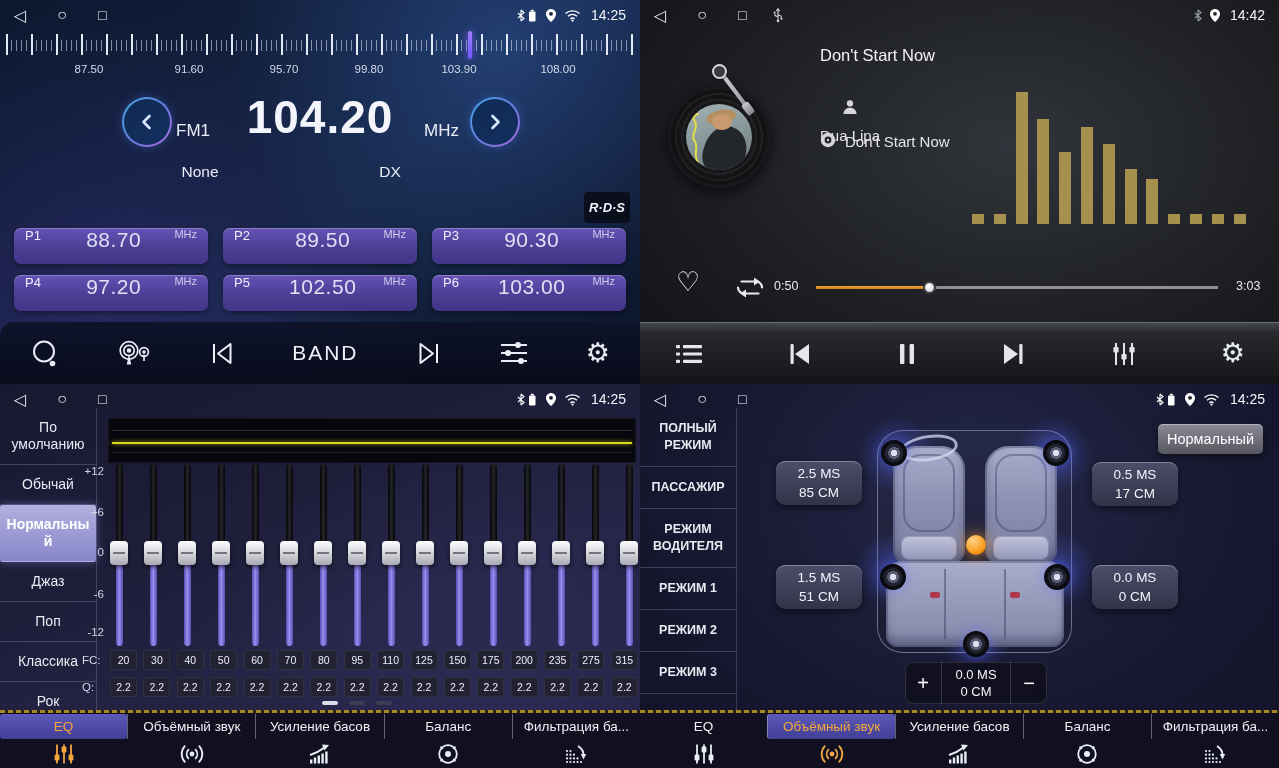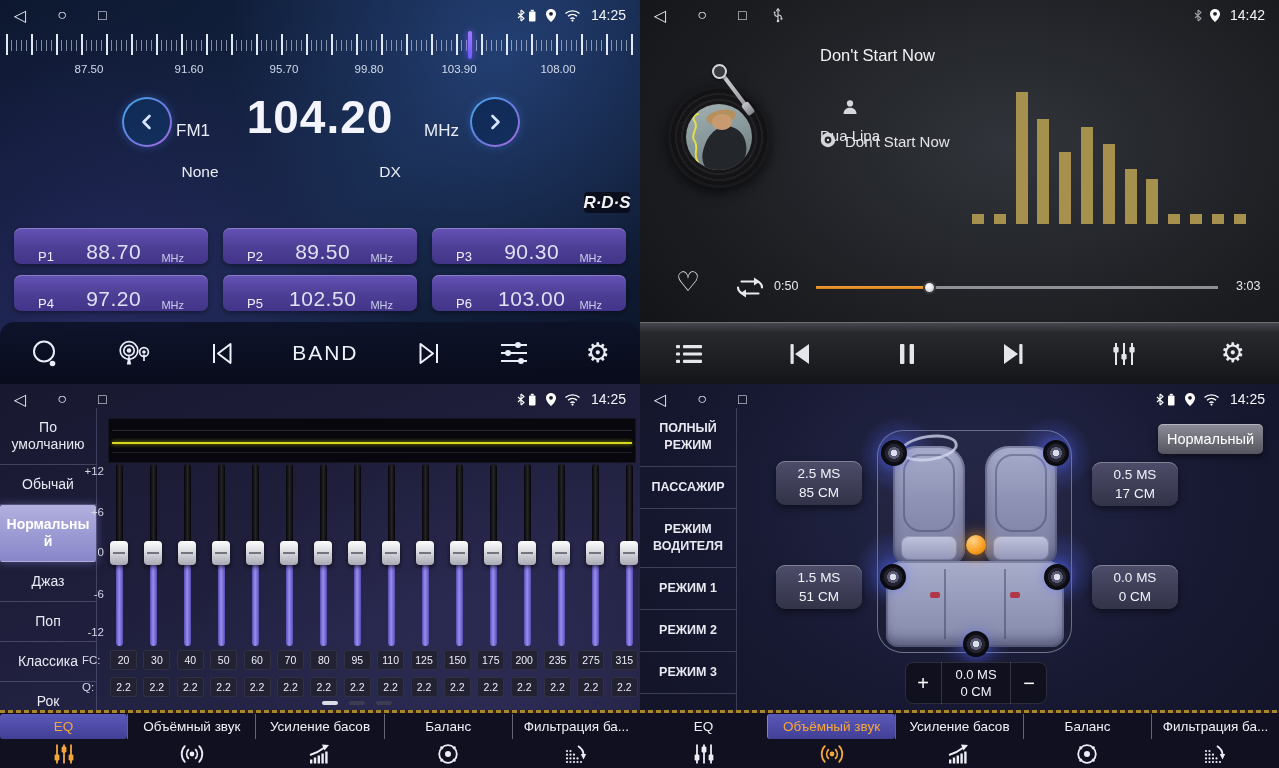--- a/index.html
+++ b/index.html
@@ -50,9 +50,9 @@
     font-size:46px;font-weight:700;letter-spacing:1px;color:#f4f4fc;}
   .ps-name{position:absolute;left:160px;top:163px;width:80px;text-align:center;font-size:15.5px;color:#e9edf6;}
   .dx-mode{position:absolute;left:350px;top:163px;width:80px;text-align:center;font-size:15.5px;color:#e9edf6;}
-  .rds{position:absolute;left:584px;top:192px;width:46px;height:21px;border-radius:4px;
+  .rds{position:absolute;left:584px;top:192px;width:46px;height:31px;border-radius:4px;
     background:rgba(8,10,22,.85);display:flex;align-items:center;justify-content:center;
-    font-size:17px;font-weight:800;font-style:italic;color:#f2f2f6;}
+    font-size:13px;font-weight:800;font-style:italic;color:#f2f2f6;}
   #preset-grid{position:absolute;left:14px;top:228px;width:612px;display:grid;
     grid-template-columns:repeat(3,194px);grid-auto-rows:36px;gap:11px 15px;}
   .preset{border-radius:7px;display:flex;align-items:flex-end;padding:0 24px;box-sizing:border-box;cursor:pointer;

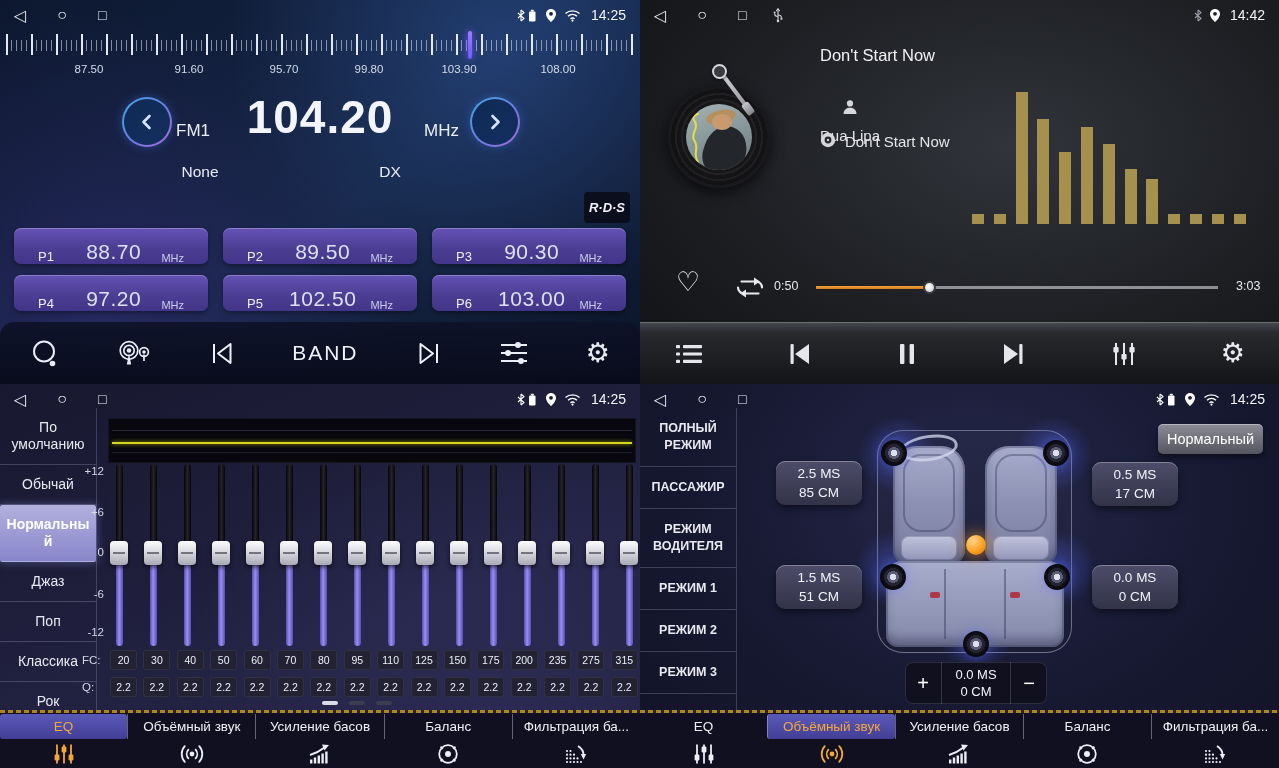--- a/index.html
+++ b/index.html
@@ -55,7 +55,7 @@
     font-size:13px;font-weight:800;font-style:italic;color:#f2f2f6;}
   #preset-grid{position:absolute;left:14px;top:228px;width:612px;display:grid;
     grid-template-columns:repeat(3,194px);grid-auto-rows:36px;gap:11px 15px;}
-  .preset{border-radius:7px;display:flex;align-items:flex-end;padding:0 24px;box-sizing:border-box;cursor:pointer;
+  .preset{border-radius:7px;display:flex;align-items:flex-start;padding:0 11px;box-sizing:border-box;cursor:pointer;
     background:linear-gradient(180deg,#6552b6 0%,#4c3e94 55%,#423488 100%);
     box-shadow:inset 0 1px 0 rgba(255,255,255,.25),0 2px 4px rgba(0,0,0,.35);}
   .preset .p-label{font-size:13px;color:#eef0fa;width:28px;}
_____
> WORK INSTRUCTIONS: When you retype the data above, match every line exactly and leave the pictures behind.

> SOLVED PROBLEM:
--- a/index.html
+++ b/index.html
@@ -50,9 +50,9 @@
     font-size:46px;font-weight:700;letter-spacing:1px;color:#f4f4fc;}
   .ps-name{position:absolute;left:160px;top:163px;width:80px;text-align:center;font-size:15.5px;color:#e9edf6;}
   .dx-mode{position:absolute;left:350px;top:163px;width:80px;text-align:center;font-size:15.5px;color:#e9edf6;}
-  .rds{position:absolute;left:584px;top:192px;width:46px;height:21px;border-radius:4px;
+  .rds{position:absolute;left:584px;top:192px;width:46px;height:31px;border-radius:4px;
     background:rgba(8,10,22,.85);display:flex;align-items:center;justify-content:center;
-    font-size:17px;font-weight:800;font-style:italic;color:#f2f2f6;}
+    font-size:13px;font-weight:800;font-style:italic;color:#f2f2f6;}
   #preset-grid{position:absolute;left:14px;top:228px;width:612px;display:grid;
     grid-template-columns:repeat(3,194px);grid-auto-rows:36px;gap:11px 15px;}
   .preset{border-radius:7px;display:flex;align-items:flex-end;padding:0 24px;box-sizing:border-box;cursor:pointer;

--- a/index.html
+++ b/index.html
@@ -55,7 +55,7 @@
     font-size:13px;font-weight:800;font-style:italic;color:#f2f2f6;}
   #preset-grid{position:absolute;left:14px;top:228px;width:612px;display:grid;
     grid-template-columns:repeat(3,194px);grid-auto-rows:36px;gap:11px 15px;}
-  .preset{border-radius:7px;display:flex;align-items:flex-end;padding:0 24px;box-sizing:border-box;cursor:pointer;
+  .preset{border-radius:7px;display:flex;align-items:flex-start;padding:0 11px;box-sizing:border-box;cursor:pointer;
     background:linear-gradient(180deg,#6552b6 0%,#4c3e94 55%,#423488 100%);
     box-shadow:inset 0 1px 0 rgba(255,255,255,.25),0 2px 4px rgba(0,0,0,.35);}
   .preset .p-label{font-size:13px;color:#eef0fa;width:28px;}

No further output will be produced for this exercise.